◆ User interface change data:
# # # #

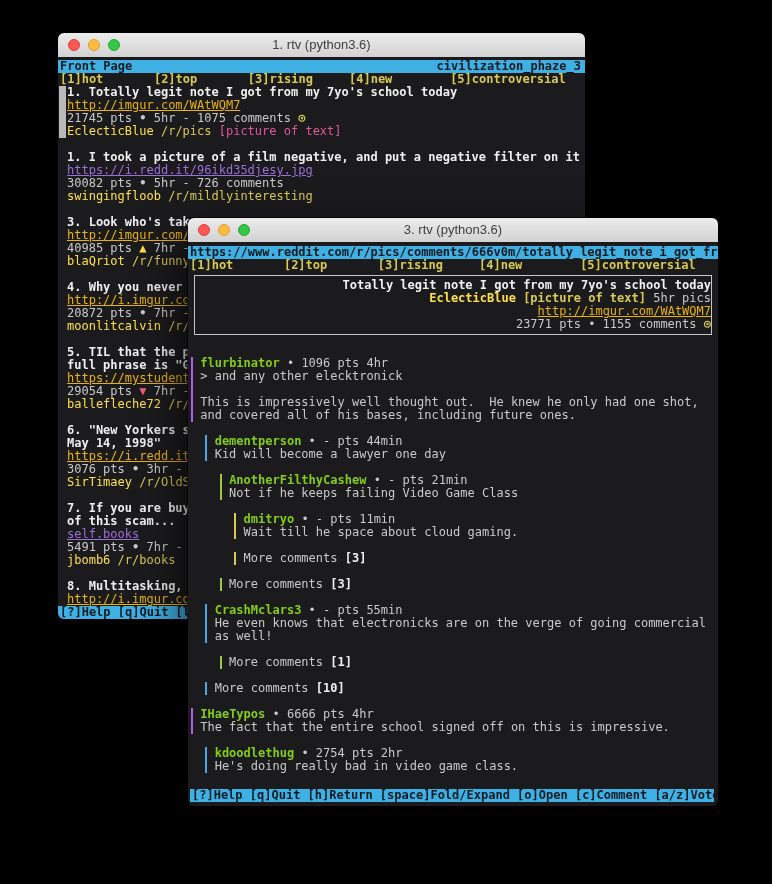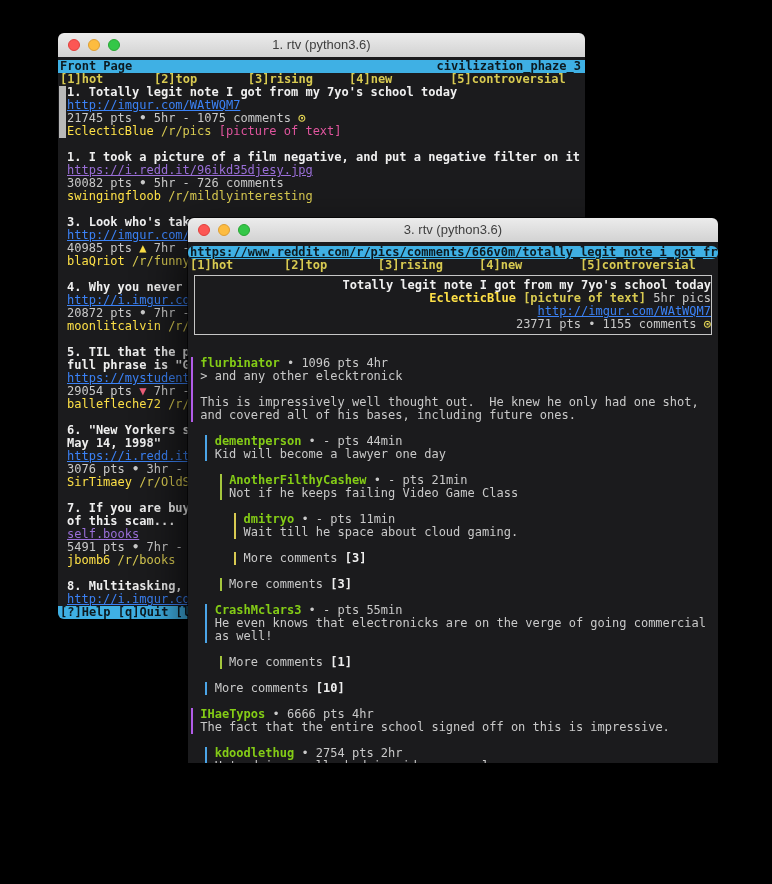--- a/index.html
+++ b/index.html
@@ -3,7 +3,7 @@
 <meta charset="utf-8">
 <style>
   html,body{margin:0;padding:0;background:#000;}
-  #screen{position:relative;width:772px;height:763px;background:#000;overflow:hidden;
+  #screen{position:relative;width:772px;height:884px;background:#000;overflow:hidden;
           font-family:"DejaVu Sans Mono","Liberation Mono",monospace;}
   .window{position:absolute;border-radius:6px;overflow:hidden;
           box-shadow:0 22px 50px rgba(0,0,0,.85),0 0 0 1px rgba(0,0,0,.6);}

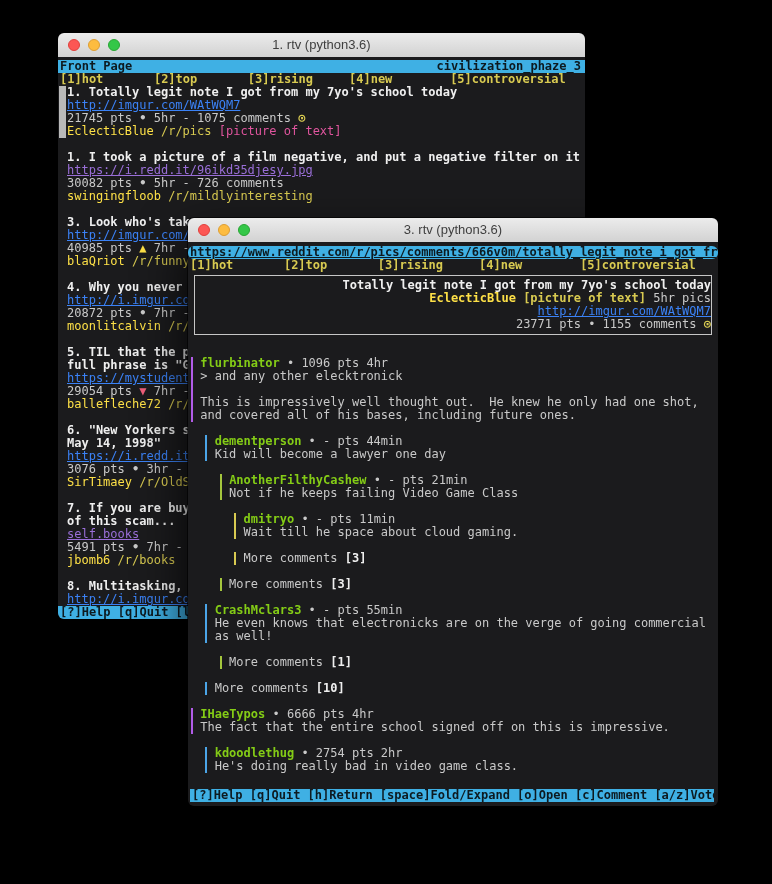--- a/index.html
+++ b/index.html
@@ -30,7 +30,7 @@
   .pink{color:#e0559e;}
   .red{color:#ee5f7a;}
   .blue{color:#84cc16;margin-top:14px;}
-  .linkc{color:#3b82f6;text-decoration:underline;}
+  .linkc{color:#eab308;text-decoration:underline;}
   .linkv{color:#9a6fd8;text-decoration:underline;}
   .tab{font-weight:bold;color:#d8ca51;}
   .post{position:relative;}

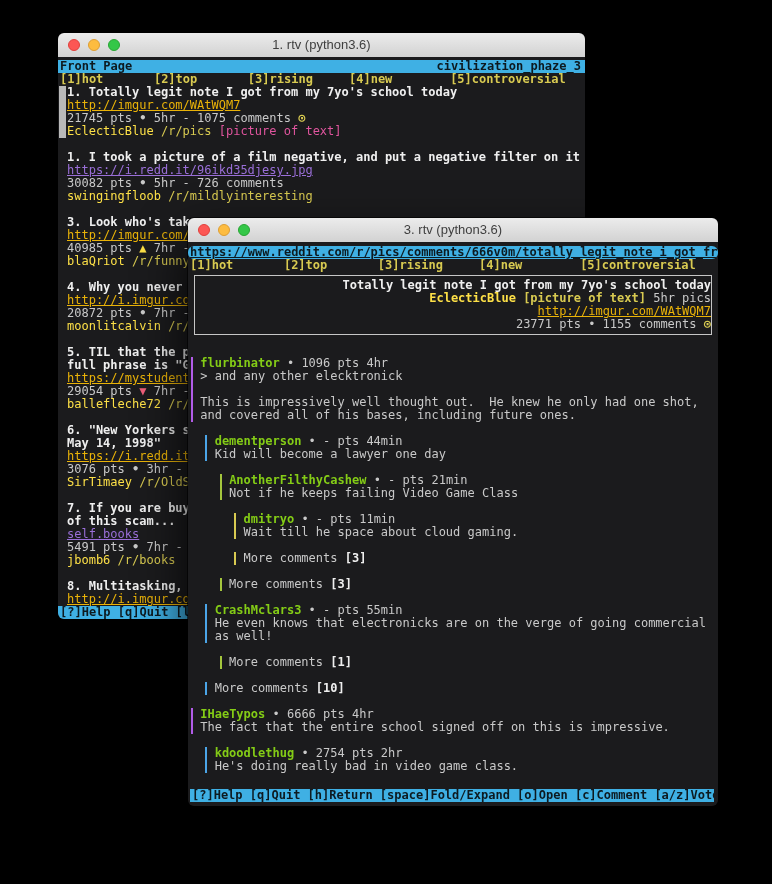--- a/index.html
+++ b/index.html
@@ -41,7 +41,7 @@
   .comment .trow{padding-left:3px;}
   .cbar{display:inline-block;width:2px;height:13px;vertical-align:top;}
   .statusbar{position:absolute;left:2px;right:4px;bottom:4px;}
-  .urlbar{text-decoration:underline;border-radius:6px;}
+  .urlbar{}
 </style>
 </head>
 <body>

# # # #

Check each line of the records above, and copy those that hold the word "width".

◆ SOLUTION BELOW:
-  #screen{position:relative;width:772px;height:763px;background:#000;overflow:hidden;
+  #screen{position:relative;width:772px;height:884px;background:#000;overflow:hidden;
   .cbar{display:inline-block;width:2px;height:13px;vertical-align:top;}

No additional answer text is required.